Beefy Boxes and Bandwidth Generously Provided by pair Networks
Problems? Is your data what you think it is?
 
PerlMonks  

mapping coordinates- suggestion needed

by baxy77bax (Deacon)
on Oct 14, 2010 at 16:05 UTC ( #865294=perlquestion: print w/replies, xml ) Need Help??
baxy77bax has asked for the wisdom of the Perl Monks concerning the following question:

Hi ppl, i need some clever suggestion for the following problem. what i have is a set of coordinates with some , let say user names associated to it:
start,stop 22,25 >uname1 344,360 >uname2 433,540 >uname3 432,532 >uname4
on the other side i have another set of coordinates
start,stop 21,23 >job_id1 255,345 >job_id2 345,355 >job_id3 356,366 >job_id4
what i'm trying to figure out is which users at specific intervals ran a specific job. so im trying to map job id's intervals to uname intervals. where rules are that even if only part of the job_id_interval crosses the uname interval, this should be reported. the thing, is there are over 20 million of such intervals(intervals overlap) in each group and the size of allowed interval in both cases is the same and spans from 1 to 20 million.

now what i was thinking about is to, using a Bit::Vector libraries, create vector field and map the both coordinated on the the vector space, then see where they overlap and just remove the non-overlapping fields. but then it hit me how will i track down which unames and job_ids those overlaps belong to. then i thought about hashing. but how will i the find a coordinate in my hash key that is less then X

find: my $uname = $hash{> then $start and <= then stop} #???????
i mean i would need to sort hash keys and the loop through them to find hash keys that are >= to some start key(id) and <= to some stop key(id).

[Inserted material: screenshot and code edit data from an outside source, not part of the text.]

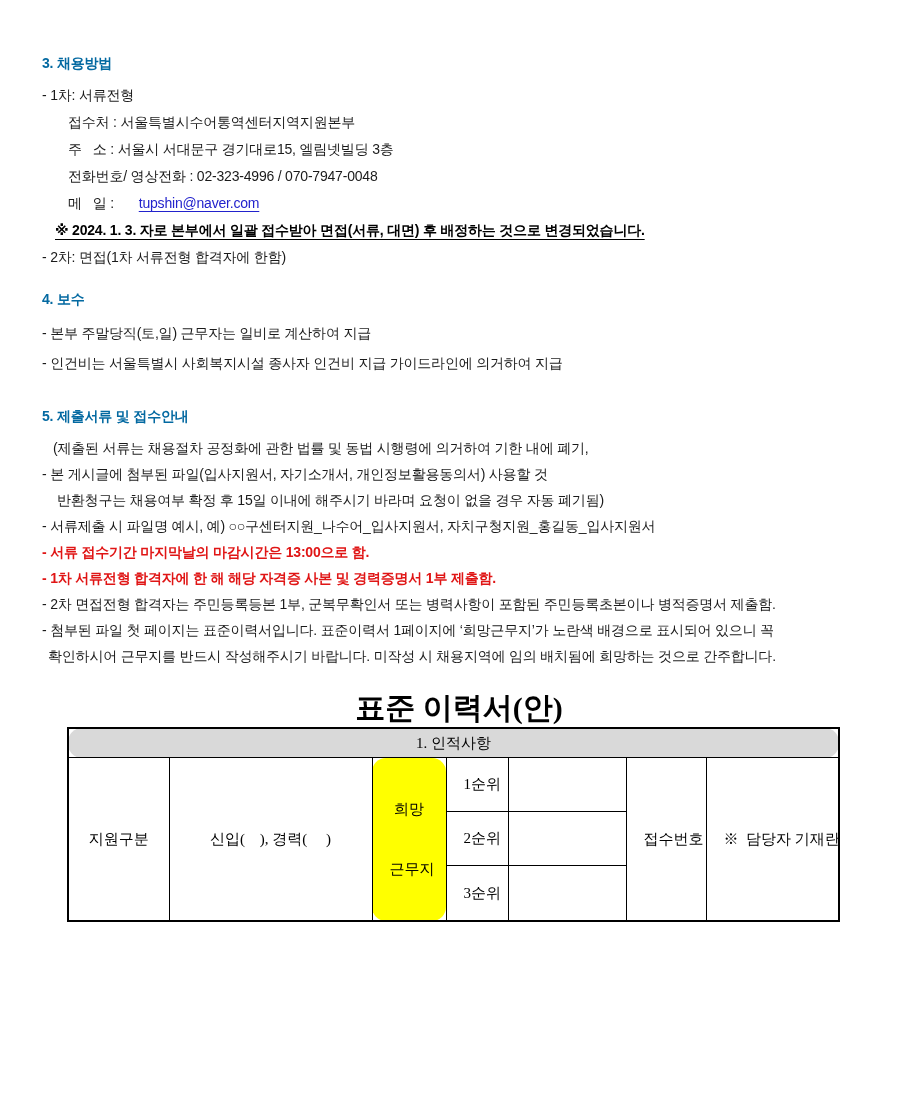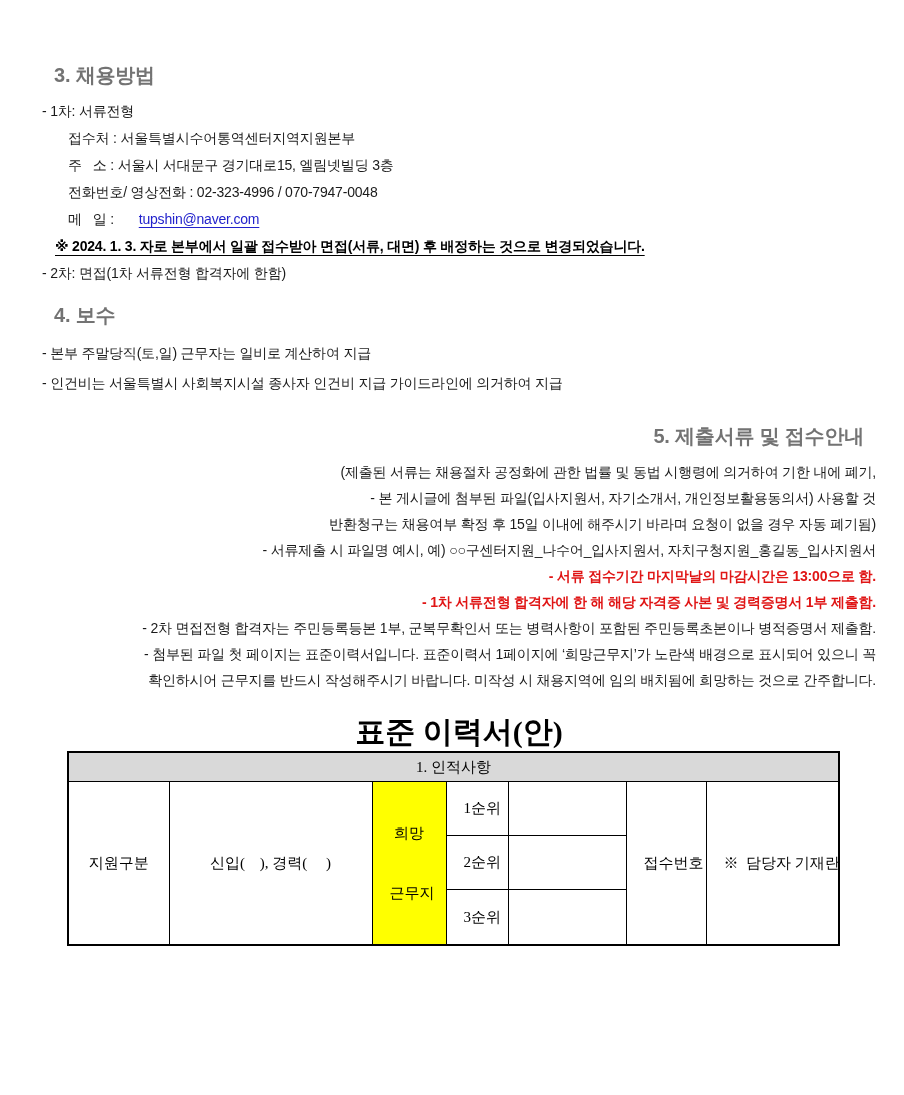--- a/index.html
+++ b/index.html
@@ -9,45 +9,45 @@
     box-sizing:border-box;
     padding:52px 28px 0 42px;
     background:#ffffff;
     color:#111;
     font-family:"Liberation Sans","DejaVu Sans",sans-serif;
     font-size:14px;
     letter-spacing:-0.2px;
     overflow:hidden;
   }
   h2.sec-heading{
-    font-size:20px;
+    font-size:14px;
     font-weight:bold;
-    margin:12px;
+    margin:0;
     line-height:22px;
-    color:#737373;
+    color:#0369a1;
   }
   .line{
     white-space:pre;
     line-height:27px;
     height:27px;
     color:#1a1a1a;
   }
   .sec3-lines{margin-top:8px;}
   .sec3 .sub{padding-left:26px;}
   .sec3 .notice{
     padding-left:13px;
     font-weight:bold;
     color:#000;
     text-decoration:underline;
     text-underline-offset:4px;
   }
   .sec4{margin-top:17px;}
   .sec4-lines{margin-top:8px;}
   .sec4 .line{line-height:30px;height:30px;}
-  .sec5{margin-top:27px;text-align:right;}
+  .sec5{margin-top:27px;}
   .sec5-lines{margin-top:8px;}
   .sec5 .line{line-height:26px;height:26px;}
   .sec5 .cont1{padding-left:11px;}
   .sec5 .cont2{padding-left:15px;}
   .sec5 .cont3{padding-left:6px;}
   .red{color:#e01515;font-weight:bold;}
   a.email{
     color:#2222cc;
     text-underline-offset:3px;
     cursor:pointer;
@@ -85,20 +85,21 @@
     height:20px;
     border-bottom:1px solid #000;
   }
   table.resume-table td{
     text-align:center;
     vertical-align:middle;
     padding:0 17px;
     height:28px;
     overflow:hidden;
     white-space:pre;
+    border-radius:14px;
   }
   td.yellow-cell{
     background:#ffff00;
     line-height:1.35;
   }
   td.value-cell{background:#fff;}
 </style>
 </head>
 <body>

and now i'm stuck and crying to you for help.

so let me summarize my problem : i need to map if possible job_id's intervals to uname intervals and preserve >uname1 >job_id2 tags. keep in mind that those datasets have piled up over the years and are quite large. so some simple loop within a loop would not be a good solution

thank you

baxy

PS

max for the coordinates in both cases is 20000000

PPS

to moritz

this is a fraction from the real data set but don't worry about that since. the dataset, as i said large, and i cannot by hand pick real representative data to illustrate the problem

this corresponds to the job lines 14230157,14230182,3445:7:3:707:620 3437306,3439308,3445:7:3:990:634 14593103,14593128,3445:7:3:537:287 16948765,16948768,127305:7:3:49:800 12044820,12044845,127303:7:3:686:44 11310494,11310519,127340:7:3:67:320 19408728,19408753,127438:7:3:508:614 17007683,17007685,127439:7:3:481:403
and these are unames :
16820359,16821584,5:7:3:1:5 17979480,17999505,4:7:3:948:200 12491787,14491812,4:7:3:784:575 17389967,18389969,34:7:3:617:920 11671837,19671839,34:7:3:516:921
as i said this is probably not a a good example for the problem illustration so please do refer to the example above :)

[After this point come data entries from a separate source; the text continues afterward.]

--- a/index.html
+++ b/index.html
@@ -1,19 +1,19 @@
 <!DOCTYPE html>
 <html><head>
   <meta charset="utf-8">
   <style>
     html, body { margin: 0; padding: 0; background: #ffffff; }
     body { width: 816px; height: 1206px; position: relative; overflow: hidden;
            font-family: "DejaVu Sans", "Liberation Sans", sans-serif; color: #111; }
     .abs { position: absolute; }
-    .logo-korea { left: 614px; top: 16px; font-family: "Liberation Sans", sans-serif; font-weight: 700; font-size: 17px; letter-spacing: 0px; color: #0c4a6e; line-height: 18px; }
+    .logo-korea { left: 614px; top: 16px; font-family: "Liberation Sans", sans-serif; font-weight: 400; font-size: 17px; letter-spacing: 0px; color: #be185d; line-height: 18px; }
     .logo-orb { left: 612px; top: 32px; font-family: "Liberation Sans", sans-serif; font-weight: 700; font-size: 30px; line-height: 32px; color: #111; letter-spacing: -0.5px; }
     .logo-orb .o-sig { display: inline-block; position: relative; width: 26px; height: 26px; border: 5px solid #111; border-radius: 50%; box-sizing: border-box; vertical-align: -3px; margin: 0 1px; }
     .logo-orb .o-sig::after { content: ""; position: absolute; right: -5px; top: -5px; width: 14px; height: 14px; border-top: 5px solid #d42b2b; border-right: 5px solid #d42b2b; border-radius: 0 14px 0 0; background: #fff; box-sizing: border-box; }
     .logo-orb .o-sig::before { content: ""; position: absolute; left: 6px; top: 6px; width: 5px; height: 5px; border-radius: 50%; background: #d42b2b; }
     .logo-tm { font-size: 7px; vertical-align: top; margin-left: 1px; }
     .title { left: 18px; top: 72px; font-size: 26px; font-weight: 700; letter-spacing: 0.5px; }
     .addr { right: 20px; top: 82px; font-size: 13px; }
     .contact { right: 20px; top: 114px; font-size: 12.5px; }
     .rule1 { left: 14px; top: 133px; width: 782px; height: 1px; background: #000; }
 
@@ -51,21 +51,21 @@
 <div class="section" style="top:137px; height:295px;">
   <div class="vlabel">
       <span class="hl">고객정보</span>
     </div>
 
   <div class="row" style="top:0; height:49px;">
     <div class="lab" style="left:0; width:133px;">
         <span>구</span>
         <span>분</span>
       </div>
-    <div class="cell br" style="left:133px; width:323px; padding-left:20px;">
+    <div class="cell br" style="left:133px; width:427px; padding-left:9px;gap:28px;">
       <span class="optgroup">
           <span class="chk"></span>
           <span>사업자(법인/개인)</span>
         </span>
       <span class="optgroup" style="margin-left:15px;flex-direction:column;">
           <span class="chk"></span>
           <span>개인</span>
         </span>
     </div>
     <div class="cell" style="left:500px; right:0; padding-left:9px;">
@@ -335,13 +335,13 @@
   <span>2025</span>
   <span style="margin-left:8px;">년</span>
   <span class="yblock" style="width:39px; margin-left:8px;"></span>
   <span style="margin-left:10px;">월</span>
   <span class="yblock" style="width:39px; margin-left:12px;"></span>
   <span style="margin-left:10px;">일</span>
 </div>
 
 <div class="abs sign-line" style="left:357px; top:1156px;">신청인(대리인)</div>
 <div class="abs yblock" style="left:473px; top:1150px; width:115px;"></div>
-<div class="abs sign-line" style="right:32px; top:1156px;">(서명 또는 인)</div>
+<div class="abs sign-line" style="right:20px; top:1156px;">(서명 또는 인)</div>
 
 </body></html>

Replies are listed 'Best First'.
Re: mapping coordinates- suggestion needed
by moritz (Cardinal) on Oct 14, 2010 at 16:32 UTC
    Please see Optimizing a double loop for inspiration - it discusses a slighly different problem, but similar techniques could be used for solving your problem.

    It might help if you included a sample of real data, which would make it easier for us to get a feel for the characteristics of the data.

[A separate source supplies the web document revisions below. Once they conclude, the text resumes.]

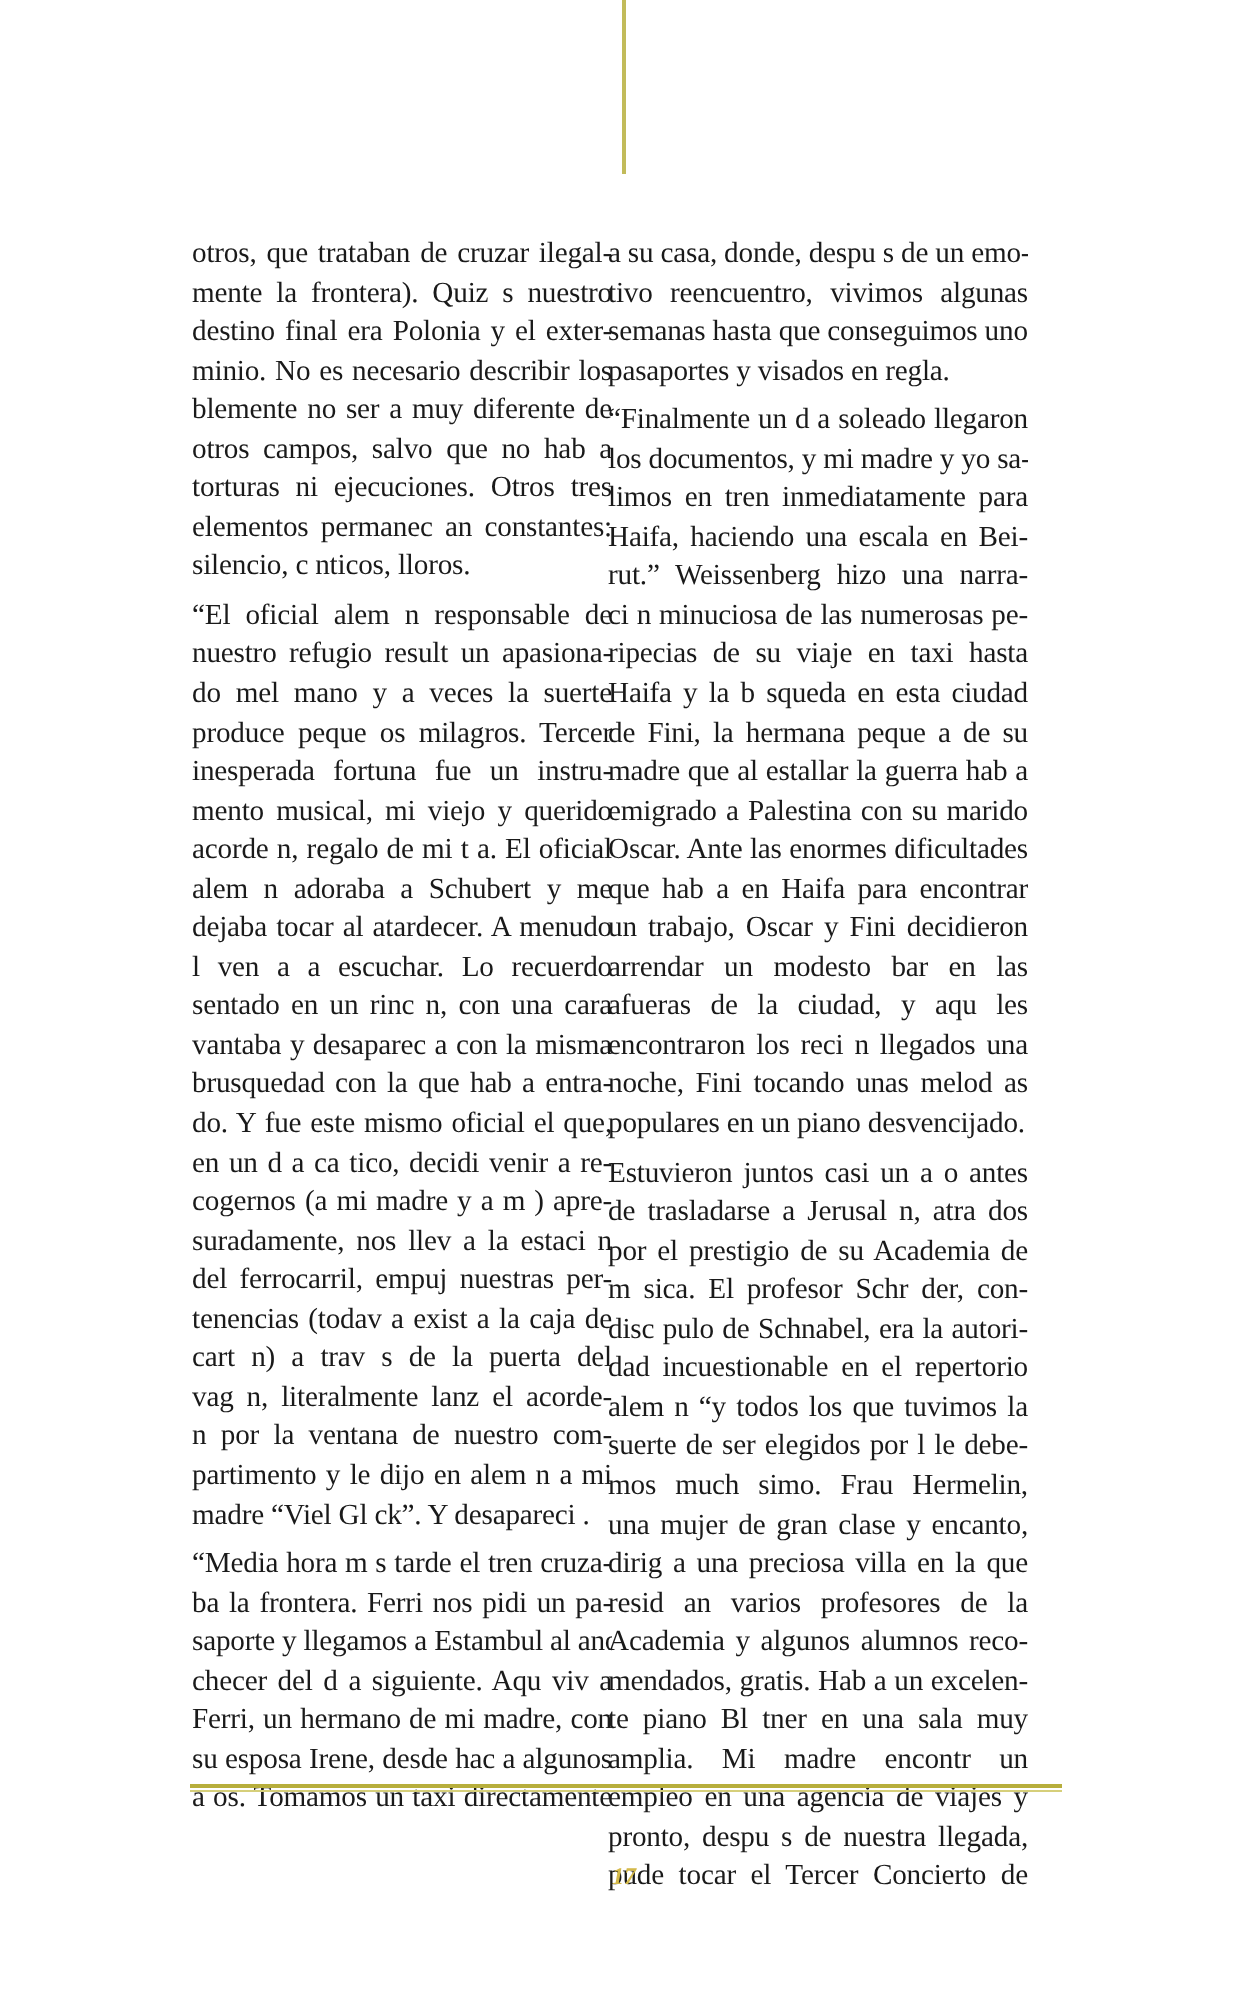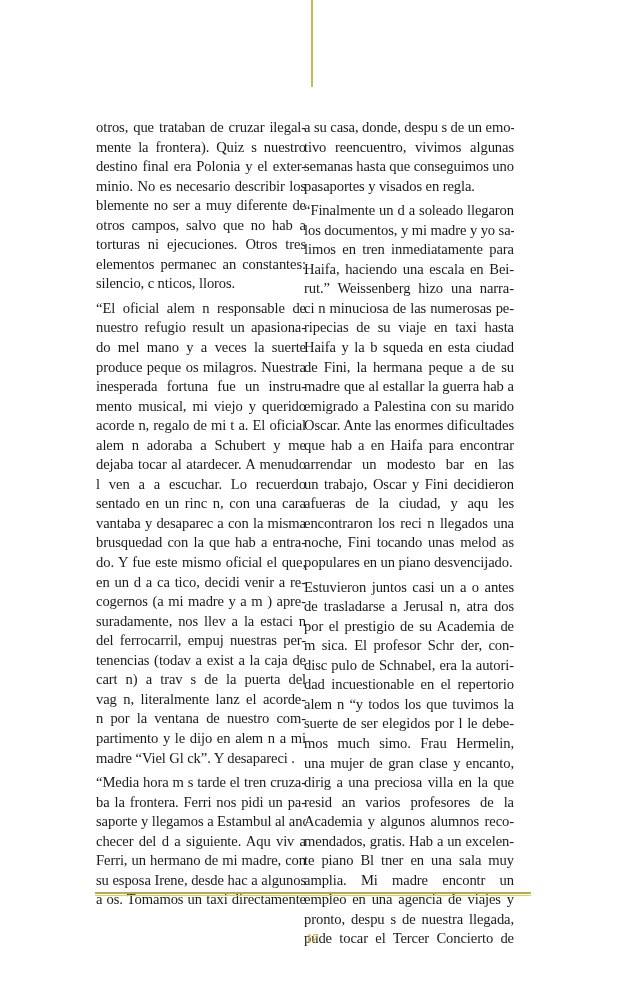--- a/index.html
+++ b/index.html
@@ -86,21 +86,21 @@
       <span class="line">otros campos, salvo que no hab a</span>
       <span class="line">torturas ni ejecuciones. Otros tres</span>
       <span class="line">elementos permanec an constantes:</span>
       <span class="line last">silencio, c nticos, lloros.</span>
     </div>
     <span class="para-gap"></span>
     <div>
       <span class="line">“El oficial alem n responsable de</span>
       <span class="line">nuestro refugio result un apasiona-</span>
       <span class="line">do mel mano y a veces la suerte</span>
-      <span class="line">produce peque os milagros. Nuestra</span>
+      <span class="line">produce peque os milagros. Tercer</span>
       <span class="line">inesperada fortuna fue un instru-</span>
       <span class="line">mento musical, mi viejo y querido</span>
       <span class="line">acorde n, regalo de mi t a. El oficial</span>
       <span class="line">alem n adoraba a Schubert y me</span>
       <span class="line">dejaba tocar al atardecer. A menudo</span>
       <span class="line">l ven a a escuchar. Lo recuerdo</span>
       <span class="line">sentado en un rinc n, con una cara</span>
       <span class="line">vantaba y desaparec a con la misma</span>
       <span class="line">brusquedad con la que hab a entra-</span>
       <span class="line">do. Y fue este mismo oficial el que,</span>
@@ -141,22 +141,22 @@
       <span class="line">Haifa, haciendo una escala en Bei-</span>
       <span class="line">rut.” Weissenberg hizo una narra-</span>
       <span class="line">ci n minuciosa de las numerosas pe-</span>
       <span class="line">ripecias de su viaje en taxi hasta</span>
       <span class="line">Haifa y la b squeda en esta ciudad</span>
       <span class="line">de Fini, la hermana peque a de su</span>
       <span class="line">madre que al estallar la guerra hab a</span>
       <span class="line">emigrado a Palestina con su marido</span>
       <span class="line">Oscar. Ante las enormes dificultades</span>
       <span class="line">que hab a en Haifa para encontrar</span>
+      <span class="line">un trabajo, Oscar y Fini decidieron</span>
       <span class="line">arrendar un modesto bar en las</span>
-      <span class="line">un trabajo, Oscar y Fini decidieron</span>
       <span class="line">afueras de la ciudad, y aqu les</span>
       <span class="line">encontraron los reci n llegados una</span>
       <span class="line">noche, Fini tocando unas melod as</span>
       <span class="line last">populares en un piano desvencijado.</span>
     </div>
     <span class="para-gap"></span>
     <div>
       <span class="line">Estuvieron juntos casi un a o antes</span>
       <span class="line">de trasladarse a Jerusal n, atra dos</span>
       <span class="line">por el prestigio de su Academia de</span>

    Perl 6 - links to (nearly) everything that is Perl 6.
Re: mapping coordinates- suggestion needed
by jethro (Monsignor) on Oct 14, 2010 at 17:31 UTC

    Divide and conquer. Create 10000 files. In file 0 write all job_ids that are partly or completely between 0 and 1999. In file 1 the range 2000 and 3999. And so on.

    After this for any uname_id you would have to check only about 2000 items and seldom more when it overlaps into more than one range (in that case you have to check for multiple finds of the same range, but that check is easy with a result hash)

    If you have to check many uname_ids at a time, you should have the uname_ids sorted. That way you need basically the same job-range (which fits easily into memory) for many consecutive checks. In that case even some preprocessing might make sense, where you create a hash with the 2000 numbers of the range as key and an array of job-ranges that include this number as data.

    Naturally the 10000 files ist just one possibility, maybe 1000 files with a range of 20000 numbers or something inbetween might make more sense

Re: mapping coordinates- suggestion needed
by BrowserUk (Pope) on Oct 14, 2010 at 16:30 UTC

    What is the maximum of the coordinates?


    Examine what is said, not who speaks -- Silence betokens consent -- Love the truth but pardon error.
    "Science is about questioning the status quo. Questioning authority".
    In the absence of evidence, opinion is indistinguishable from prejudice.
Re: mapping coordinates- suggestion needed
by BrowserUk (Pope) on Oct 14, 2010 at 16:49 UTC
    PS:max for the coordinates in both cases is 20000000

    Just to confirm: you have two datasets of 20e6 items each. Where each item is a pair of coordinates; where each coordinate pair can range from '1,2 >tag' through '19999999,20000000 >tag' ?

      Yes , that is exactly the case. where the ">tag" is something that should be connected to the coordinate so that i can say, after mapping, tagX is connected to the coordinate associated with unameY

      and the coordinate does not necessary need to be two consecutive numbers , but it can

        Let's see. If the "coordinates" of the time intervals are in seconds, 20e6 covers about 8 months, which doesn't really tally with your "those datasets have piled up over the years".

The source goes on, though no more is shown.